Clearly one night together had sent me on a careening spiral of ridiculous romanticism and I loved him for it. I loved how alive I’d felt in his arms. He touched me, looked at me, spoke to me, and the world became a brighter, better place.
Suddenly, I couldn’t wait for him to wake up. I wanted to see myself reflected in his eyes, see a mirror of the love I could barely contain.
I rested my hand on his shoulder and smoothed it down the length of his impressive bicep. He was so strong. Touching him made me shiver, made my happy heart do a little dance.
Bryan flinched, inhaling a deep breath, then blinked his eyes open.
I grinned. “Good morning.”
My smile widened at the sound of my words, this being the first time I’d greeted a lover. I sounded husky. I sounded older, more like a woman. At nineteen, I knew I’d already been a woman before the events of the prior evening. But I liked the way sex sounded in my voice.
Out of all the events of the prior evening, sex had been the most surprising. All of my girlfriends who’d lost their virginity said it hurt like hell the first time. But it hadn’t hurt for me. It had been wonderful.
Maybe Bryan had a magic penis. And how lucky was I? Finding a bloke with an enchanted penis for my first time. Maybe he had a purse around here someplace with endless money, or a goose that shite golden eggs. I wouldn’t be surprised if he did.
His handsome eyebrows did a little dance on his forehead as he struggled to lift his eyelids, finally managing to crack just one eye open then immediately closing it. “Christ! It’s bright in here. Do me a favor, love, and close the drapes. I’ve got a splitting headache.”
I felt my smile falter, but said, “Uh, okay.”
I moved to stand, but then remembered my nakedness, so I hesitated. I’d been shy, which Bryan had told me was normal. He’d made me feel so beautiful that by the end of the night I didn’t care.
But now I was feeling self-conscious all over again.
“Hello? Are you still there?” he asked, covering his head with a pillow. “Are you closing the drapes or what?”
“Sorry.” The word slipped out automatically due to habit, even though I wasn’t sorry. Not really. I just needed a minute to get my bearings. Rather than dither any longer, I decided to take the bed sheet with me, wrap it around myself.
I tugged the sheet, eliciting a short huff from Bryan, but he let it go. Disoriented and suddenly clumsy, it took me a moment to find the cord to pull the drapes closed.
“Done?”
“Um, yes.” I stared at the bed, uncertain what to do.
He sounded different this morning.
Or maybe I was being silly and insecure.
Either way, I wanted to snuggle next to him—of course—but decided I needed some sign from him first.
He lifted the pillow and peeked at me. Or maybe he peeked at the room to make sure I’d closed the drapes. Either way, he seemed relieved by what he saw and removed the pillow from his face. He folded it and placed it behind his head, the definition of his muscles caught by the hazy, shadowy light filtering in beneath the curtains.
“Hello,” he said, giving me a small smile, his eyes moving down my body.
“Hi.” I waved then fiddled with the sheet where I clutched it to my chest, feeling puerile but unable to pinpoint precisely why.
“You’ve red hair.” His smile grew but his eyes narrowed.

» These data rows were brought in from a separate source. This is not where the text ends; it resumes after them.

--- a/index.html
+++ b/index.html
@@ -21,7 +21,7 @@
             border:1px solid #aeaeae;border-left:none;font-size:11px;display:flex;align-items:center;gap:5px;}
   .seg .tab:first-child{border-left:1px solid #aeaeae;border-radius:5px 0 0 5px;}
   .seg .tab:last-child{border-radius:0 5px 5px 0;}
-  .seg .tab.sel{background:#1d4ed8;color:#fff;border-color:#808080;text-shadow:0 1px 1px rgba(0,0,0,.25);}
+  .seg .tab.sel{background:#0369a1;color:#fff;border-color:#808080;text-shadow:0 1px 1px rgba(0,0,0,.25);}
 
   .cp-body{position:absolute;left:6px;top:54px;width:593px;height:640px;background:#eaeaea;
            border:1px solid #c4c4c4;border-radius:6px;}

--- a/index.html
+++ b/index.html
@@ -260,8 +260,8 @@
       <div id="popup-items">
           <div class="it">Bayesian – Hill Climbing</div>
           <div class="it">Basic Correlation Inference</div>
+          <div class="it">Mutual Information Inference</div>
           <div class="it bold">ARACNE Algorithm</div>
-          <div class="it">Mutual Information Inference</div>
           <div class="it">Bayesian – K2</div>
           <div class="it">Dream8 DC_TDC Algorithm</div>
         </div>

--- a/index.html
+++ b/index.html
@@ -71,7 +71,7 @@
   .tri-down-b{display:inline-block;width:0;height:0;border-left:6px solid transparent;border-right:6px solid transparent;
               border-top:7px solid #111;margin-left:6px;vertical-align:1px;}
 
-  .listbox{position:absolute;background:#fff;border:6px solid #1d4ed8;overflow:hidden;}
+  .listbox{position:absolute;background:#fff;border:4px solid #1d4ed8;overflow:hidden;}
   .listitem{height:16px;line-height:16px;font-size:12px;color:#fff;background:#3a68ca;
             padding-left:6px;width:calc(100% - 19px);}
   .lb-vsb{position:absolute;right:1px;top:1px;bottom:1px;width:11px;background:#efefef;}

I tucked my hair behind my ear reflexively, my heart fluttering happily because he’d said the same thing last night. He’d told me it was the color of lust and passion.

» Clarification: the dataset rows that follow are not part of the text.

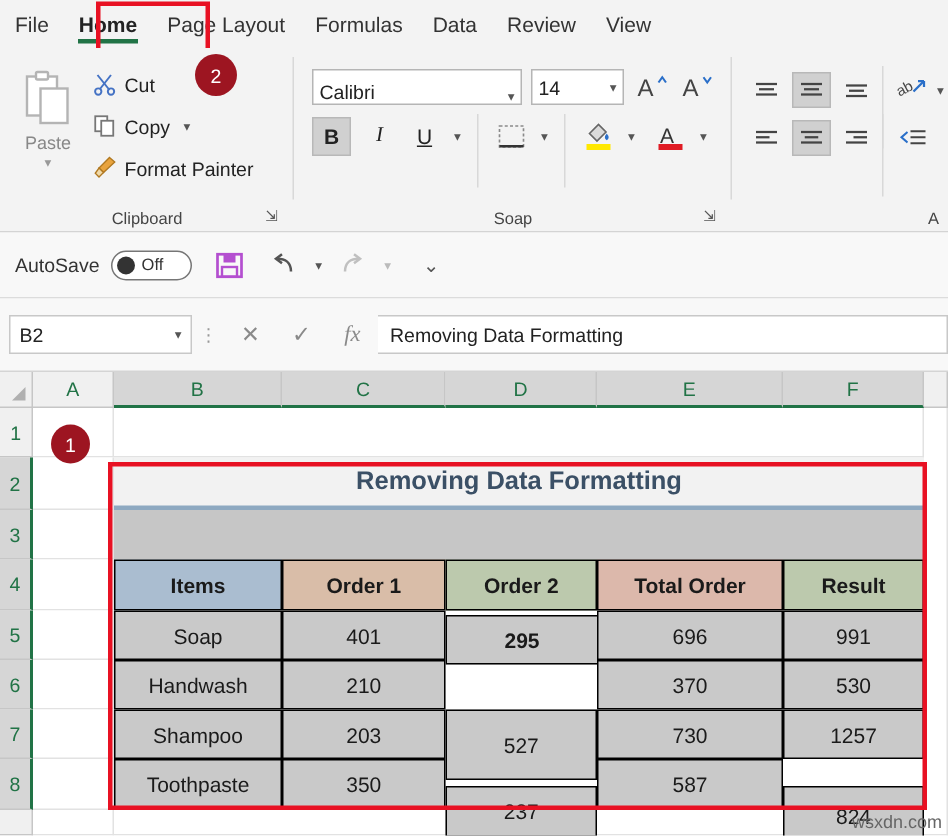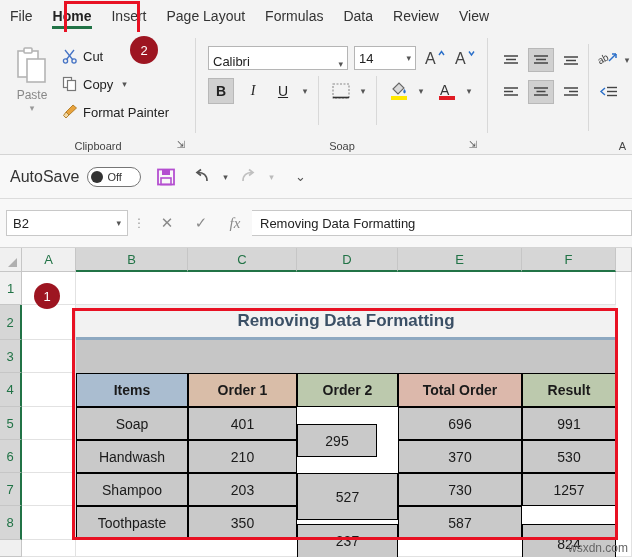--- a/index.html
+++ b/index.html
@@ -202,7 +202,6 @@
       <span>Home</span>
       <span class="tab-underline"></span>
     </div>
-    <div class="tab">Insert</div>
     <div class="tab">Page Layout</div>
     <div class="tab">Formulas</div>
     <div class="tab">Data</div>

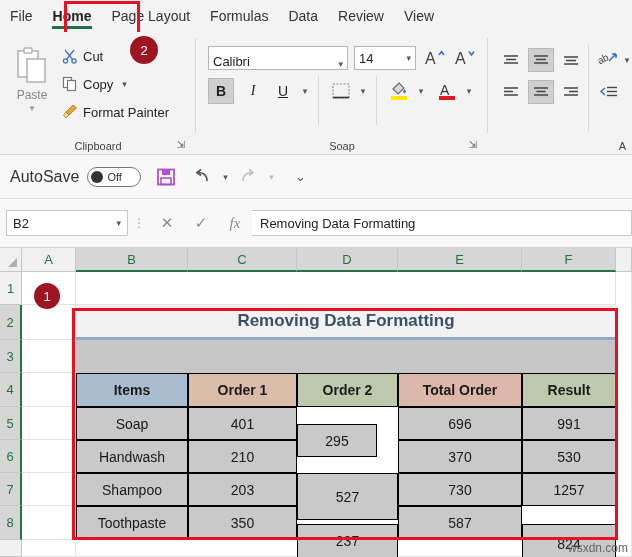--- a/index.html
+++ b/index.html
@@ -103,7 +103,7 @@
     background: #f8f8f8; border-bottom: 1px solid #dcdcdc;
     display: flex; align-items: center;
   }
-  .autosave-label { font-size: 16px; color: #333; margin-left: 10px; }
+  .autosave-label { font-size: 13px; color: #333; margin-left: 10px; }
   .toggle {
     margin-left: 8px; width: 54px; height: 20px; border-radius: 10px;
     border: 1px solid #767676; background: #fff;

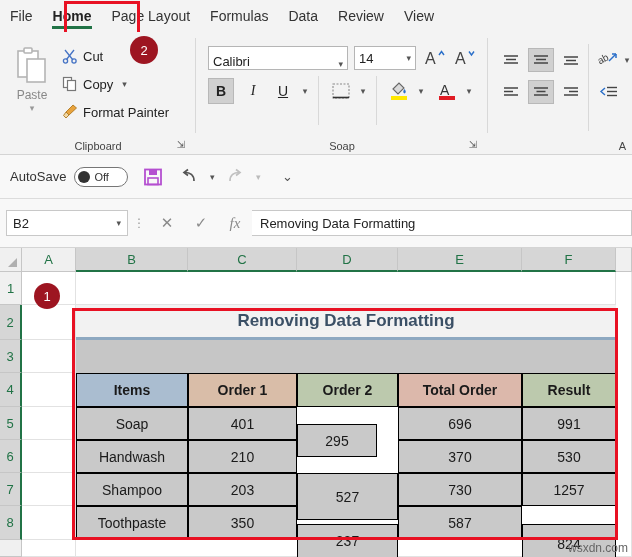--- a/index.html
+++ b/index.html
@@ -481,7 +481,7 @@
 
     <div class="tcell data-cell" style="left:76px;  top:159px; width:112px; height:33px;">Soap</div>
     <div class="tcell data-cell" style="left:188px; top:159px; width:109px; height:33px;">401</div>
-    <div class="tcell data-cell" style="left:297px; top:176px; width:80px; height:33px;">295</div>
+    <div class="tcell data-cell" style="left:297px; top:162px; width:102px; height:33px;font-weight:bold;">295</div>
     <div class="tcell data-cell" style="left:398px; top:159px; width:124px; height:33px;">696</div>
     <div class="tcell data-cell" style="left:522px; top:159px; width:94px;  height:33px;">991</div>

And then the happy flutters petered out, because telling me my hair was the color of lust and passion sounded really cheesy in the light of day. Really cheesy and trite.
“Yes, it’s the same color as lust and passion,” I deadpanned, deciding that recycling his words as a joke would make us both feel better about how silly they sounded now.

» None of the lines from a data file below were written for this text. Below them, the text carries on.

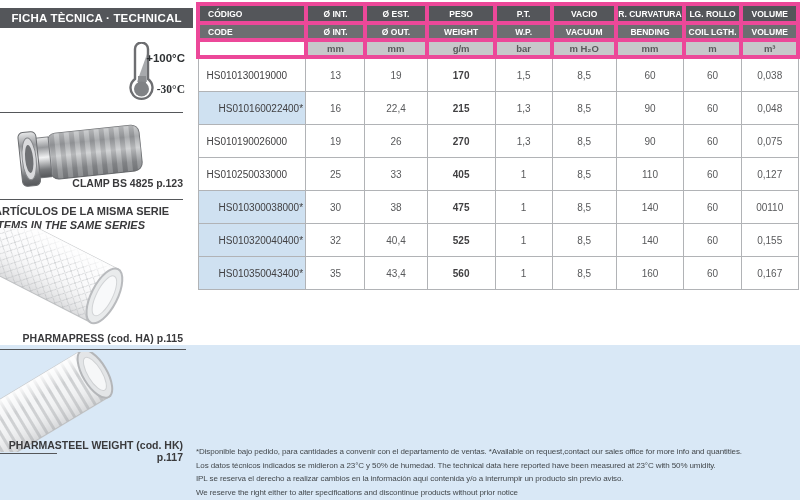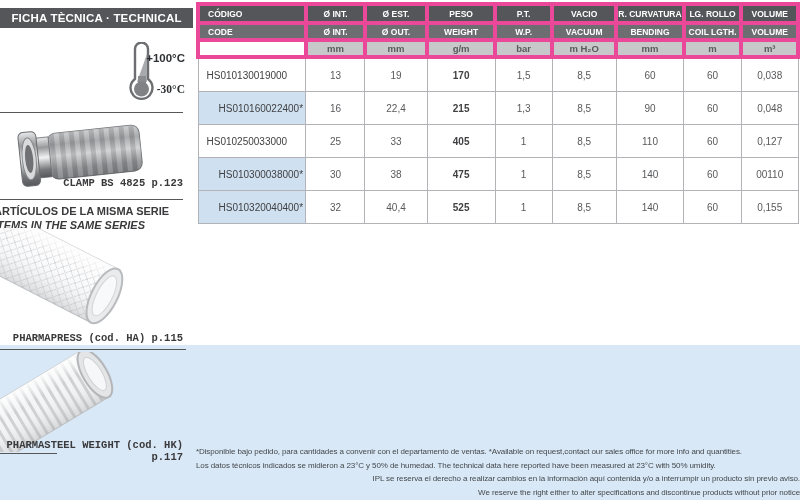--- a/index.html
+++ b/index.html
@@ -219,6 +219,17 @@
         <td class="num">0,048</td>
       </tr>
       <tr>
+        <td class="code">HS010190026000</td>
+        <td class="num">19</td>
+        <td class="num">26</td>
+        <td class="num peso">270</td>
+        <td class="num">1,3</td>
+        <td class="num">8,5</td>
+        <td class="num">90</td>
+        <td class="num">60</td>
+        <td class="num">0,075</td>
+      </tr>
+      <tr>
         <td class="code">HS010250033000</td>
         <td class="num">25</td>
         <td class="num">33</td>

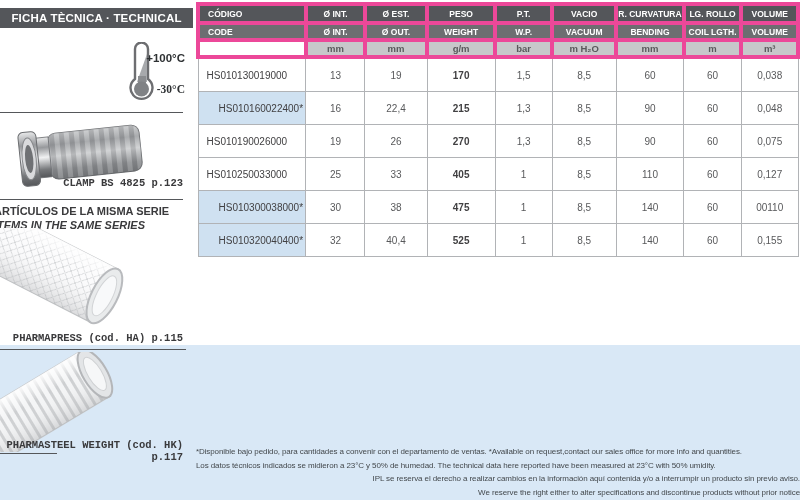--- a/index.html
+++ b/index.html
@@ -23,7 +23,7 @@
   .temp-max{top:52px;}
   .temp-min{top:83px;font-family:Liberation Serif, serif;}
   .sb-label{position:absolute;right:10px;width:180px;text-align:right;
-            font-weight:bold;font-size:10.5px;color:#3a3a3c;font-family:Liberation Mono, monospace;}
+            font-weight:bold;font-size:10.5px;color:#3a3a3c;}
   .clamp-label{top:177px;}
   .pp-label{top:332px;}
   .ps-label{top:439px;}

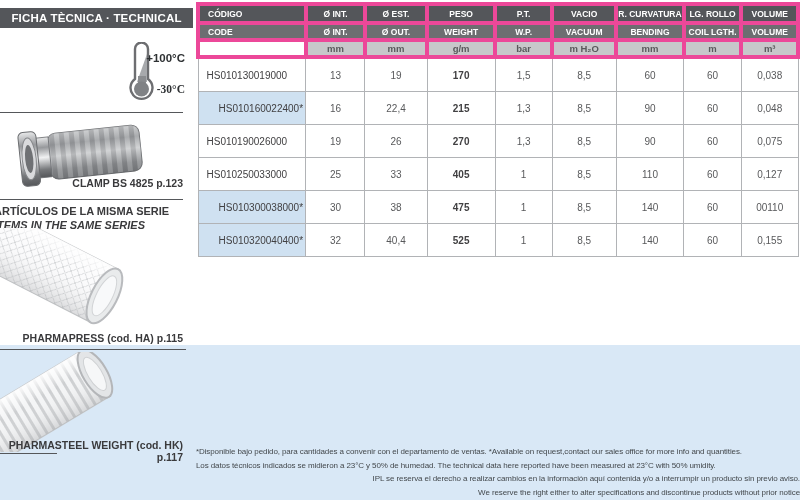--- a/index.html
+++ b/index.html
@@ -262,6 +262,17 @@
         <td class="num">60</td>
         <td class="num">0,155</td>
       </tr>
+      <tr>
+        <td class="code hl">HS010350043400*</td>
+        <td class="num">35</td>
+        <td class="num">43,4</td>
+        <td class="num peso">560</td>
+        <td class="num">1</td>
+        <td class="num">8,5</td>
+        <td class="num">160</td>
+        <td class="num">60</td>
+        <td class="num">0,167</td>
+      </tr>
     </tbody>
   </table>
 

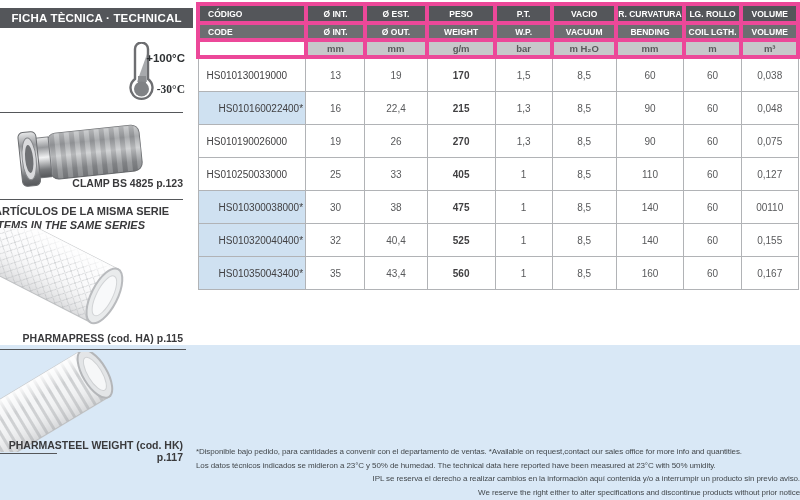--- a/index.html
+++ b/index.html
@@ -58,7 +58,7 @@
   .notes{position:absolute;left:196px;top:445px;width:604px;z-index:1;
          font-size:8px;letter-spacing:-0.1px;color:#43484c;line-height:13.5px;}
   .note-line{white-space:nowrap;}
-  .note-center{text-align:right;}
+  .note-center{text-align:left;}
   .it{}
 </style>
 </head>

He made a face, his nose wrinkling like I was strange or I smelled bad. His reaction made the moment untenably awkward, heightening my insecurity tenfold. I wondered for a moment if he’d forgotten saying the words, then dismissed the thought. More likely I’d offended him by making the statement a joke.
I had the urge to apologize again.
“Anyway. . .” His stare lingered on me for a few seconds, and then he pressed the base of his palms into his eye sockets and sighed. “Fecking hell, my head is splitting.”
I frowned, worried. “Are you all right? Should I call a doctor?”
He chuckled, squinting at me briefly then replacing his palms. “Nah. I’ll be right at rain soon as I have a drink, just to take the edge off. Don’t worry about me.”
My frown deepened. I was still standing dumbly at the side of the bed, endeavoring to make sense of his words.
He doesn’t mean alcohol, does he? He wasn’t drunk last night.
“I can grab some water and I have a Motrin in my purse,” I offered, taking a step toward the bathroom.